CVSA publishes 2020 North American Standard Out-of-Service Criteria
Posted April 3, 2020
The 2020 North American Standard Out-of-Service Criteria (OOSC) was published by the Commercial Vehicle Safety Alliance (CVSA) and went into effect on April 1.
The OOSC is the decision-making guide officers use to determine if a driver or vehicle with a violation will be allowed to leave the inspection site. If the violation is covered by the OOSC, the officer will require the violation to be corrected before the driver or vehicle will be allowed to continue.

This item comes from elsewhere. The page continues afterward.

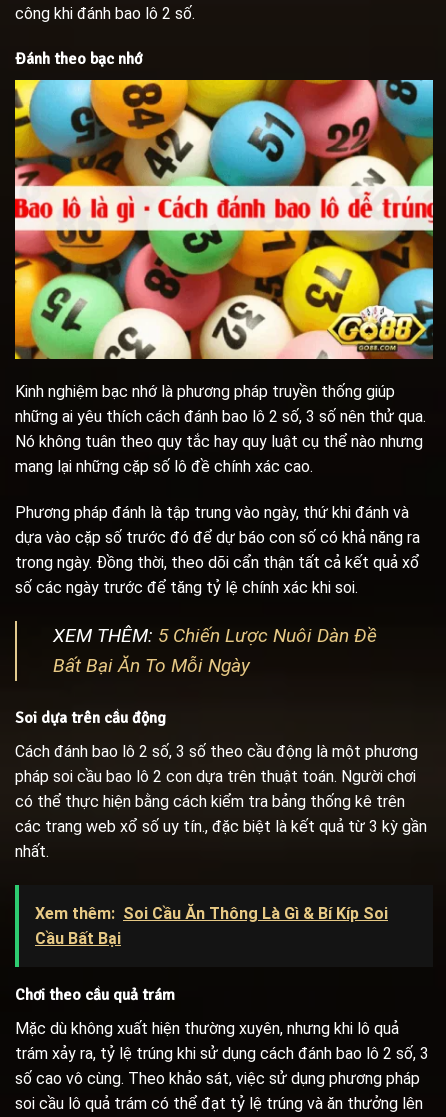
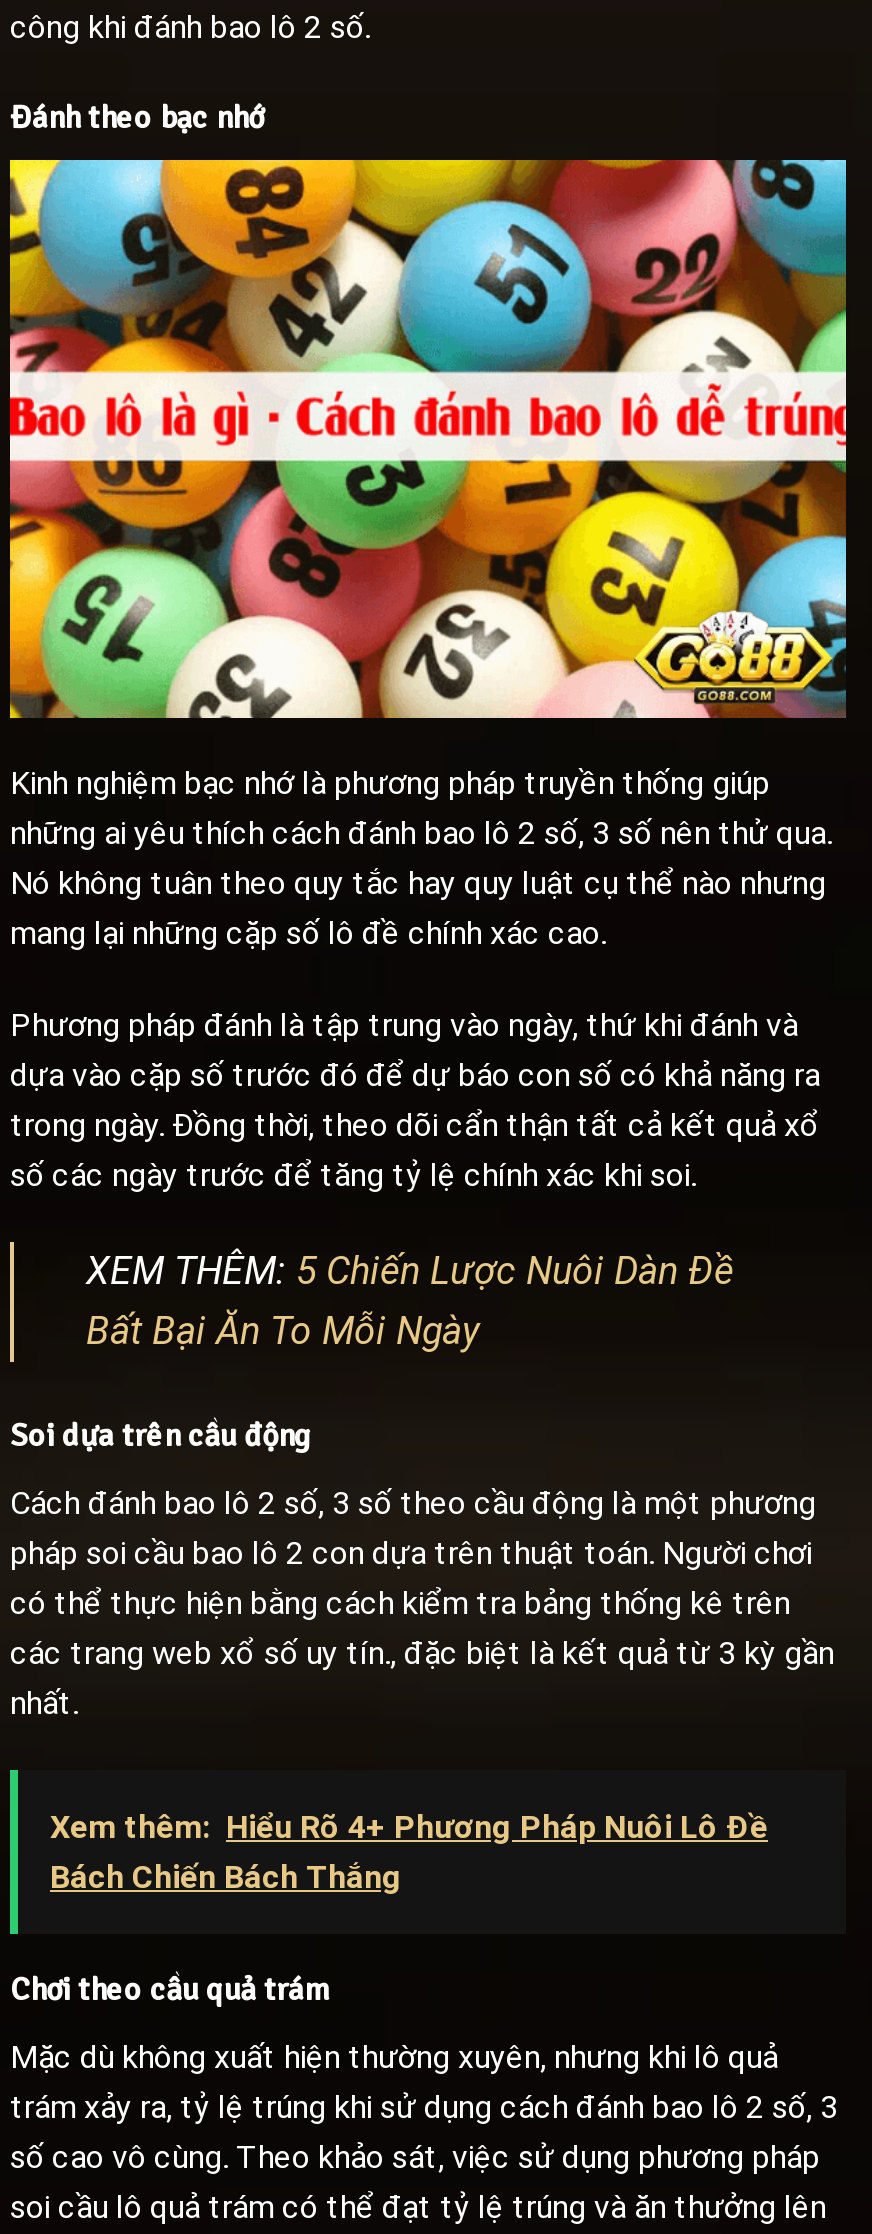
- Xem thêm: Soi Cầu Ăn Thông Là Gì & Bí Kíp Soi
- Cầu Bất Bại
+ Xem thêm: Hiểu Rõ 4+ Phương Pháp Nuôi Lô Đề
+ Bách Chiến Bách Thắng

This year’s OOSC includes many technical changes. The following are among the most significant:
- Drivers that have a disqualifying violation listed in the Drug and Alcohol Clearinghouse will be placed out of service (OOS). (See below for more details.)
- All references to automatic on-board recording devices (AOBRDs) were removed. Drivers will be placed OOS if found using an AOBRD in place of an ELD. While this has been the case since last December, dropping all AOBRD references clearly shows ELDs are the only compliant electronic log (though drivers do have the option to use other electronic devices when allowed to use paper logs).
- Drivers who do not have a log in Canada will no longer automatically be placed OOS for 72 hours. Once drivers provide a log that shows they are in compliance, they will be released. Note that drivers should be prepared to have their logs examined with a fine-tooth comb after receiving a violation.
- Defects involving sway bars that are not involved in axle positioning are no longer an OOS violation.
- Any missing or unsecured securement devices on the manhole cover on a tank containing hazardous materials will be considered an OOS condition.
When a disqualifying entry is entered in the Clearinghouse, an entry stating that the driver is prohibited from operating commercial vehicles under §382.501(a) will appear on the motor vehicle record (MVR) system that officers use. The entry will remain visible in the law enforcement MVRs until:
- The driver completes the substance abuse professional (SAP) evaluation and treatment process,
- The SAP enters the completion of the evaluation and treatment in the Clearinghouse, and
- A carrier makes an entry in the Clearinghouse indicating the driver has passed a return-to-duty test.
No ‘soft enforcement’ period
The changes to the OOSC were developed last year, and officers were trained on using the new criteria earlier this year. As a result, there will be no “implementation” or “soft enforcement” period.